### Task to complete
For the data below, report the number of lines that contain the string "with" and nothing else.
■ ■ ■
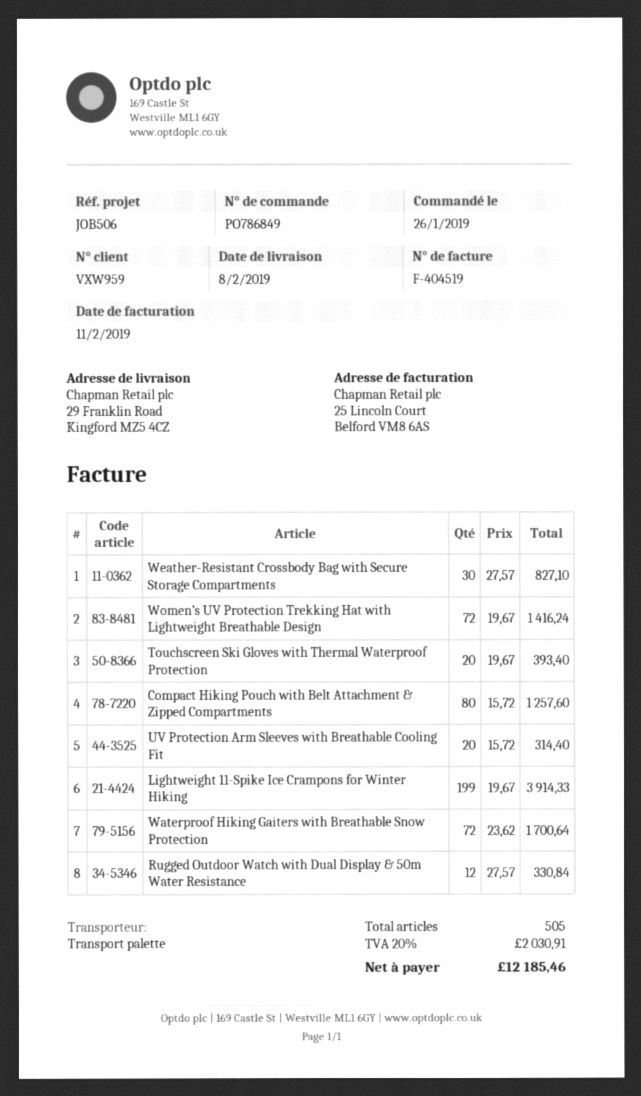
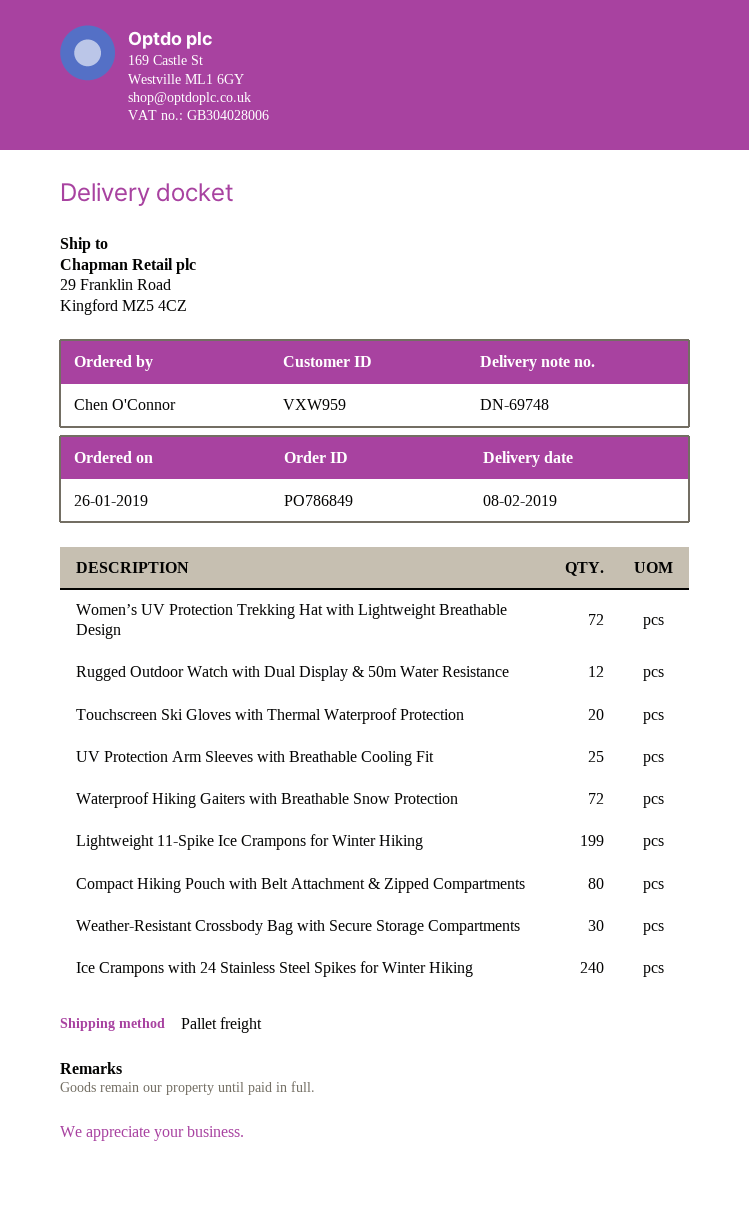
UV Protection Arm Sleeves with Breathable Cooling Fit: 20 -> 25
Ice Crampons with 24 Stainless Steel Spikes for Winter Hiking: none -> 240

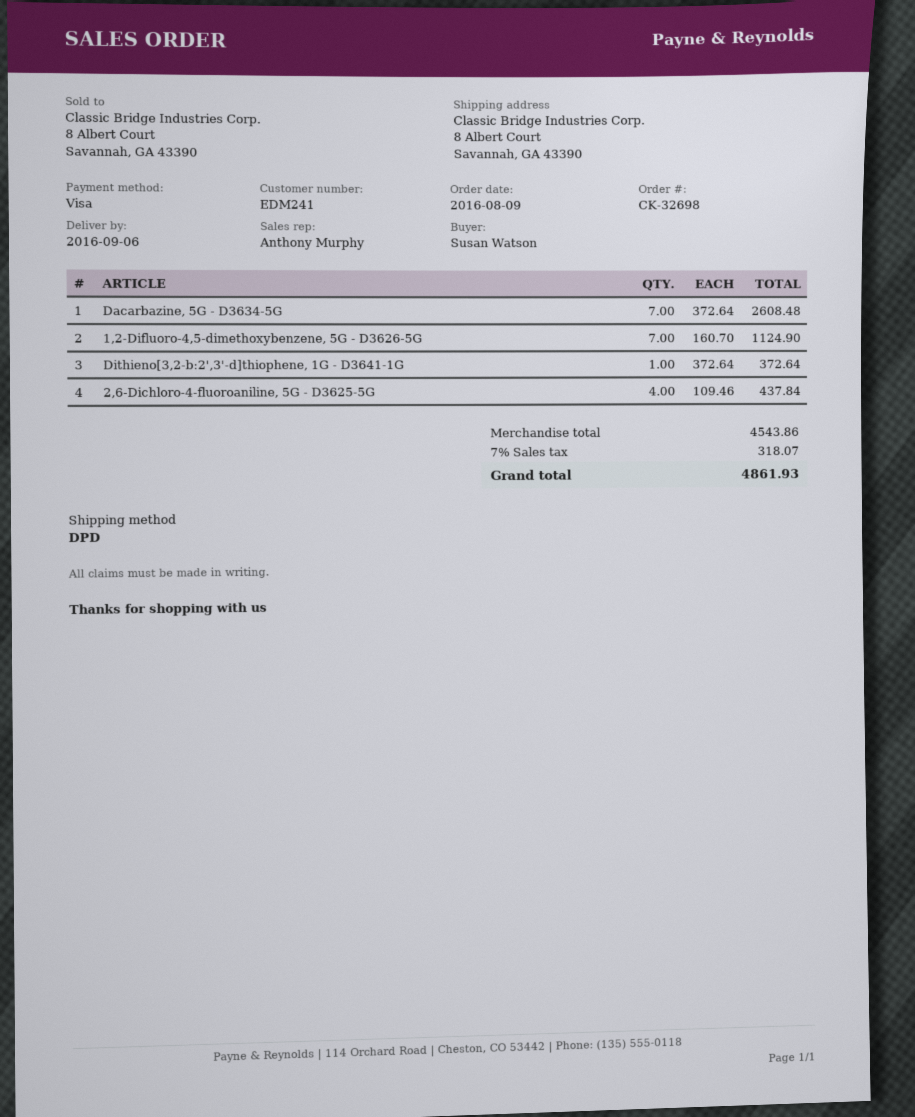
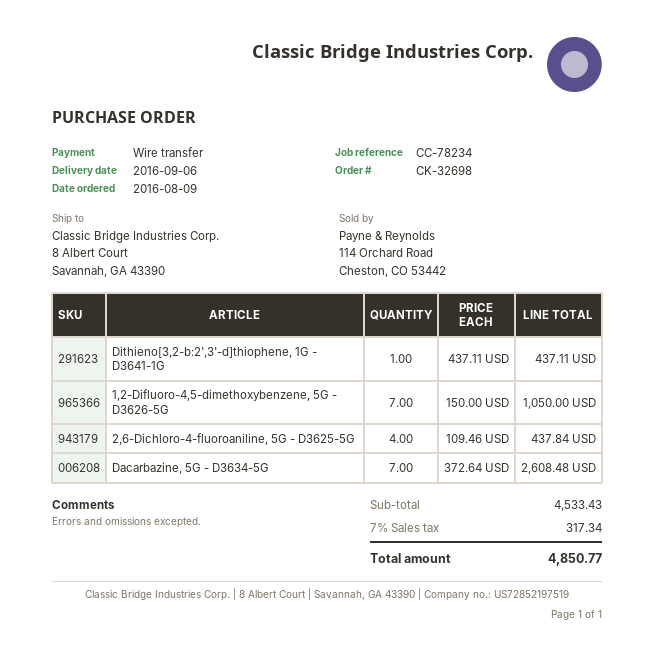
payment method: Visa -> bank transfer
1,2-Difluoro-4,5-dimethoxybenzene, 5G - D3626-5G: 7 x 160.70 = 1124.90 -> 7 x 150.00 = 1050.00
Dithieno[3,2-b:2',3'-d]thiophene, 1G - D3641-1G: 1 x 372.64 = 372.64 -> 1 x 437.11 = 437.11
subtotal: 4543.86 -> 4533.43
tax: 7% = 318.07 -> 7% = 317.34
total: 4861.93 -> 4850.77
■ ■ ■
### Task output
2